The 32 rural teachers who traveled the globe as 2013 Global Teacher Fellows each had their own reasons for making a journey to another part of the world. But they all came back with renewed enthusiasm, fresh perspective, an expanded appreciation for their own place, and deeper faith in the capabilities of their students to make their own communities—and the world—better for everyone.
You can read descriptions of each of the 2013 Global Fellows and their travels here. As in previous years, Fellows underscored the importance of being trusted to create their own challenging learning experience. They reveled in a sense of discovery and freedom, experienced unexpected insight, and found new wells of inspiration for teaching. And they all expressed a deep gratitude for a life-changing opportunity.
In this issue of RPM we’ll hear from several Fellows about their experiences, with an emphasis on some of the thought-provoking ideas their travels inspired.
“I can be a contributor”
Jenna Hunter graduated from Orange County High in Hillsborough, North Carolina and taught in New York City before returning four years ago to teach science at her alma mater. “Hillsborough was founded in dairy and tobacco farms,” Hunter explains. But that agricultural economic base has eroded. Quickly. “Few farms still exist as well-functioning and profitable,” she says. “Tobacco farmers have had to switch, mostly to soy or small organic produce operations. Most of the dairy farms no longer have cattle because they can’t compete with factory farms. There are so many farmers who are out of work in a community that once thrived because of farming. Our students are from generations of farmers and they are watching these changes and wondering what they are going to do.”

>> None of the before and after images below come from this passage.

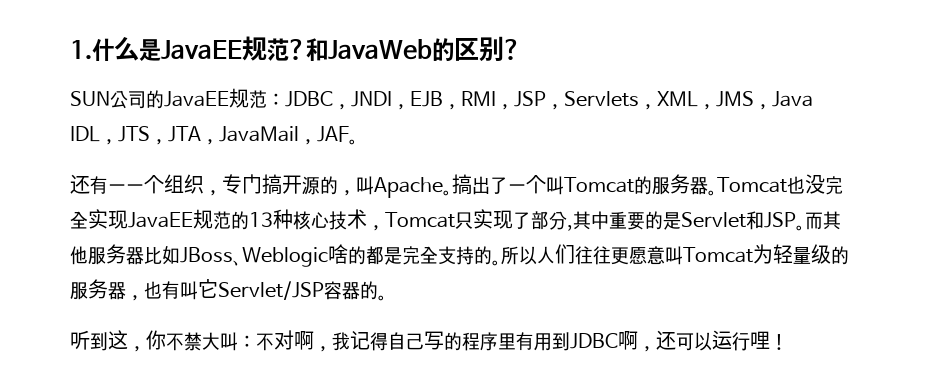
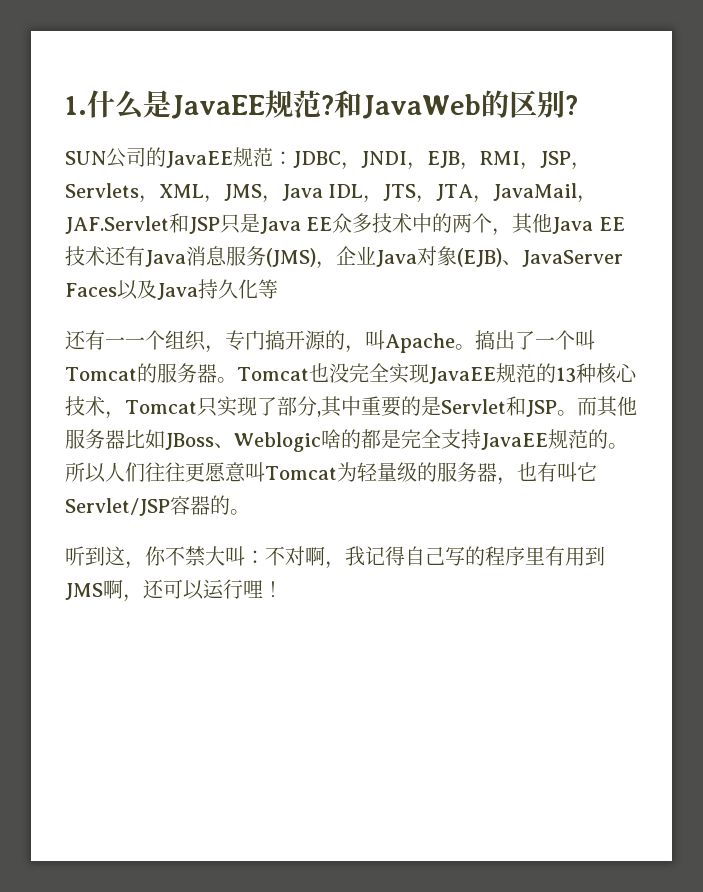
[316,126,358,145] JAF。 -> [65,213,625,236] [65,246,623,269] [65,279,278,300] JAF.Servlet和JSP只是Java EE众多技术中的两个，其他Java EE技术还有Java消息服务(JMS)，企业Java对象(EJB)、JavaServer Faces以及Java持久化等
(474, 255) none -> [480,429,588,450] JavaEE规范
[570,333,618,349] JDBC -> [65,583,103,600] JMS

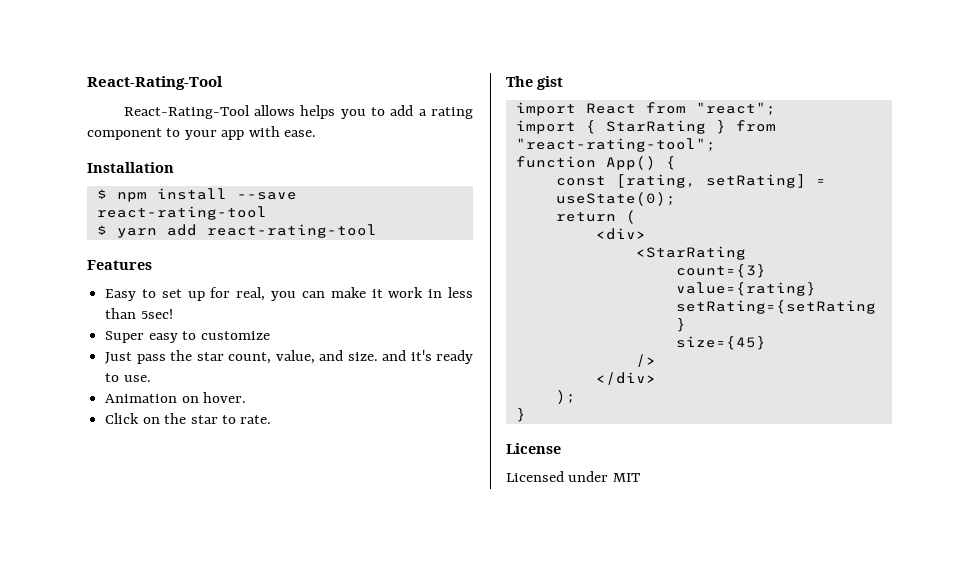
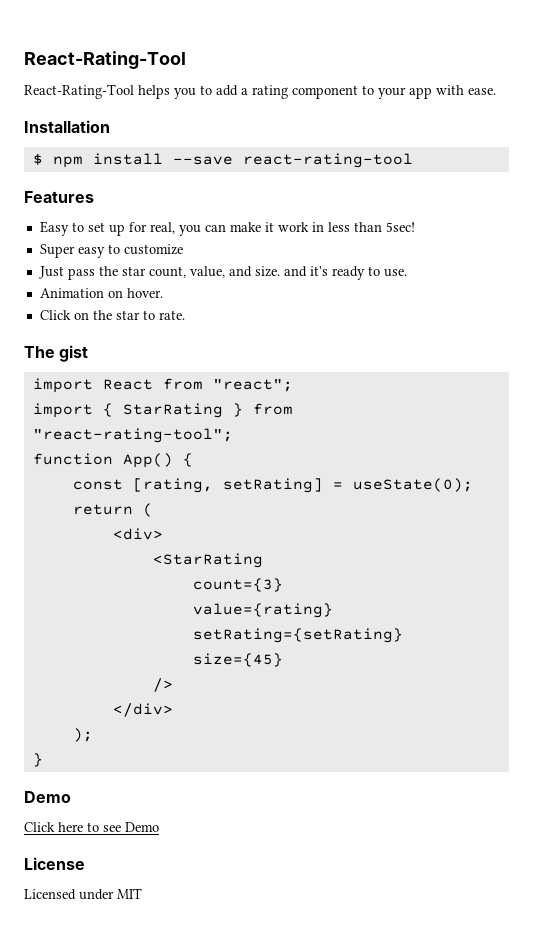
[253,105,295,116] allows -> (134, 91) none
[96,224,377,238] // $ yarn add react-rating-tool -> (413, 160) none
(526, 415) none -> [24,791,71,803] [24,822,159,832] // Demo // Click here to see Demo

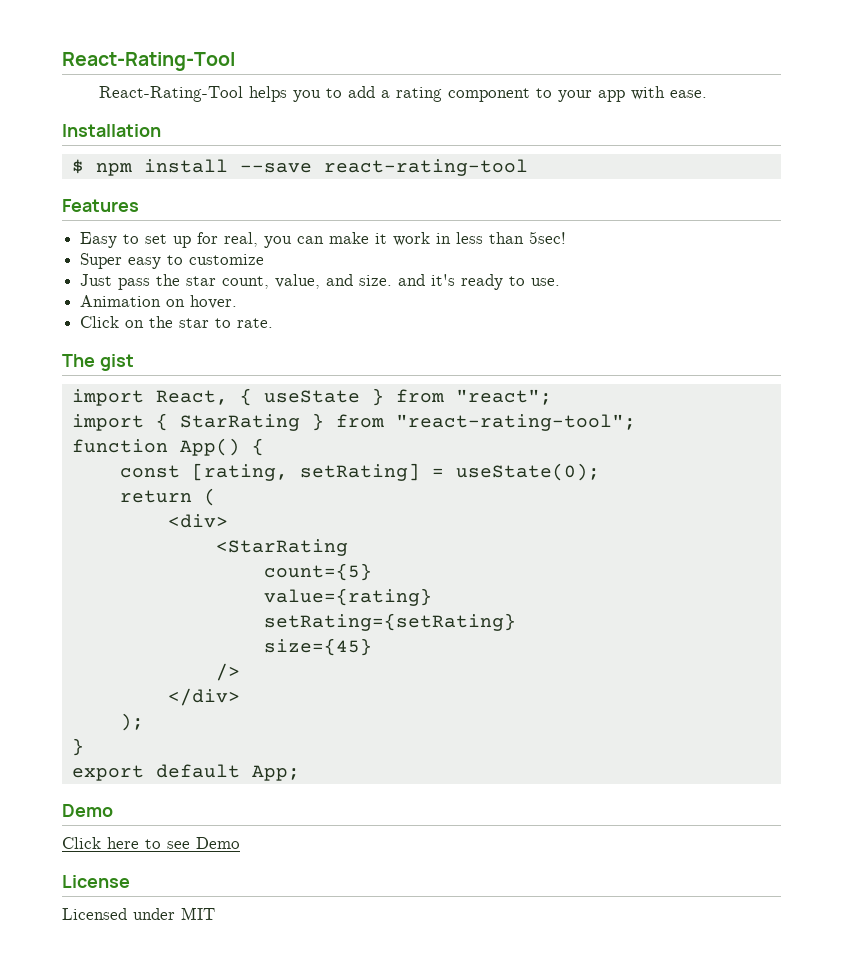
[102,379,153,390] React -> [155,388,384,406] React, { useState }
[192,578,283,592] count={3} -> [263,563,372,581] count={5}
(43, 760) none -> [71,764,300,781] // export default App;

Hunter shares her students’ love of their place and wanted to find ways to protect it. “I got interested in ecotourism as a tool for conservation of biodiversity and as an economic development strategy that could help preserve the land and place that we love,” she says. “I was also excited about the place-based learning component that is part of the Global Fellows opportunity. I wanted to do something that could translate for our students in a way they would find interesting and applicable.”
Hunter chose to travel to Costa Rica, where she visited nine eco-lodges. “Costa Rica pretty much wrote the book on ecotourism,” she says. “The lodges were very different takes on the same idea. It demonstrated that there is a market that can make money for the local economy and serve a good purpose.”
Back in North Carolina, teams of students in Hunter’s Advanced Placement Environmental Sciences classes are working directly with a local farmer to consider potential conservation uses of his family’s farm. “Students can come up with their own ideas for what they think fits our community,” she says.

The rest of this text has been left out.